The error code corresponds to the error codes in the ArmNavigationErrorCodes message in the motion_planning_msgs package.

In rviz you see something like this:

rviz showing collisions with pole

The environment server has reported that the given state will be in collision. What it doesn't say is what collisions were present. In order to determine that we must consult rviz. When the environment server is asked to check a state that collides with something in the environment it broadcasts markers. If you had Collision Markers enabled when you ran your program you should have a number of small yellow spheres in the middle of the collision map hits where the pole is. It may help to disable the collision map to see them. These points represent some (but potentially not all) of the collisions that resulted from the state validity check. The spheres are centered when the collisions were detected. To see what collided with what at those points, choose Select from the rviz toolbar and select one or more points. In the rviz selection window you should see a number of markers with named "r_forearm_link+points". This indicates that at the requested arm position the right forearm link would hit the points from the collision map.

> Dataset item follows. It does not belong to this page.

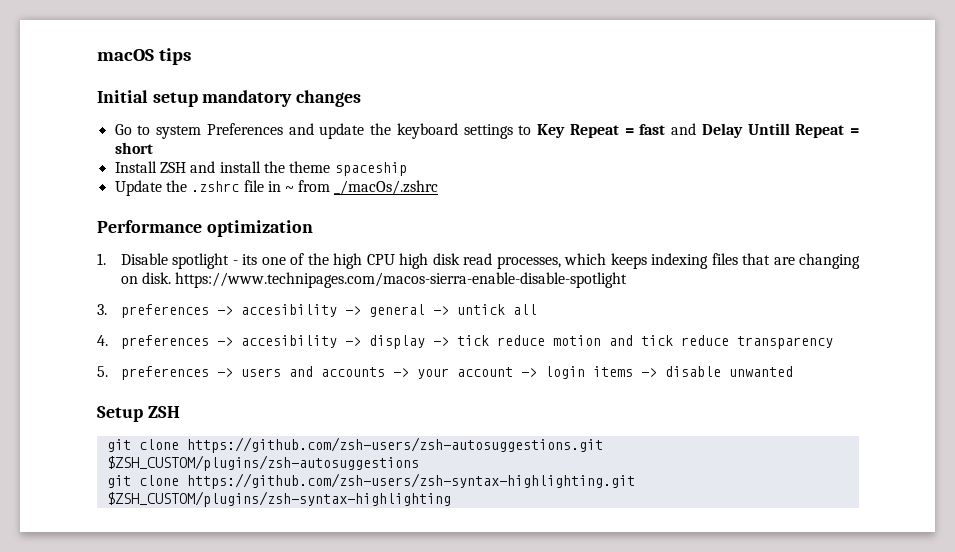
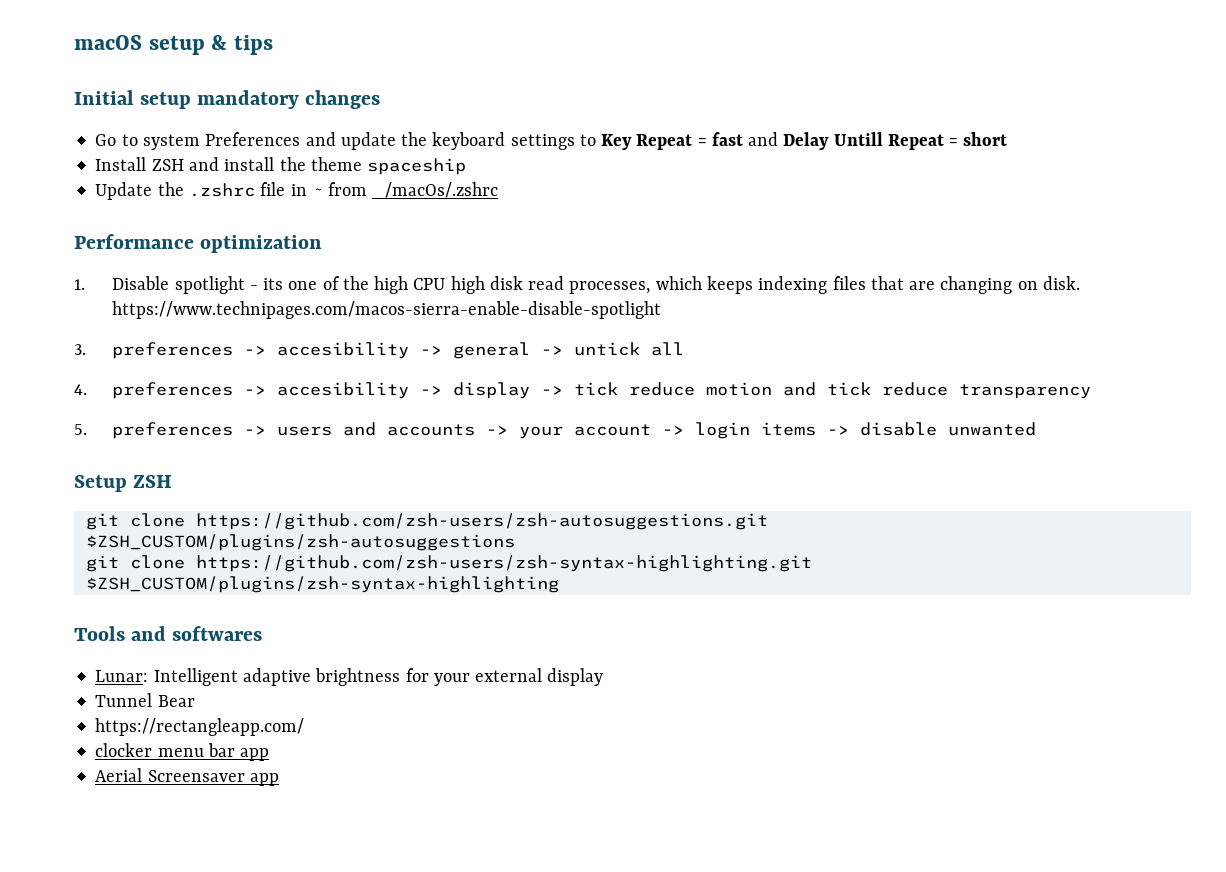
(154, 55) none -> [148,35,228,55] setup &
(451, 499) none -> [74,626,263,641] [95,668,604,686] [95,693,195,707] [95,718,305,736] [95,743,270,761] [95,768,279,786] // Tools and softwares // Lunar: Intelligent adaptive brightness for your external display // Tunnel Bear // https://rectangleapp.com/ // clocker menu bar app // Aerial Screensaver app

Colliding with objects in the environment is only one kind of collision the environment server can detect. To illustrate another kind of collision, again edit get_state_validity.cpp, editing the line to read:

       req.robot_state.joint_state.position[0] = 0.4;

Recompile and run get_state_validity again. You should again see:

[ INFO] 0.000000000: Requested state is in collision. Error code: -23

This time you should get yellow collision spheres by the robot's left arm, as shown in the this screenshot:

rviz showing collisions with pole

Selecting a collision should show one left arm link + one right arm link. This is a self-collision, where the robot will hit itself with the arms in the given position. These kind of collisions should generally also be avoided, and the environment server gives the ability to check for them.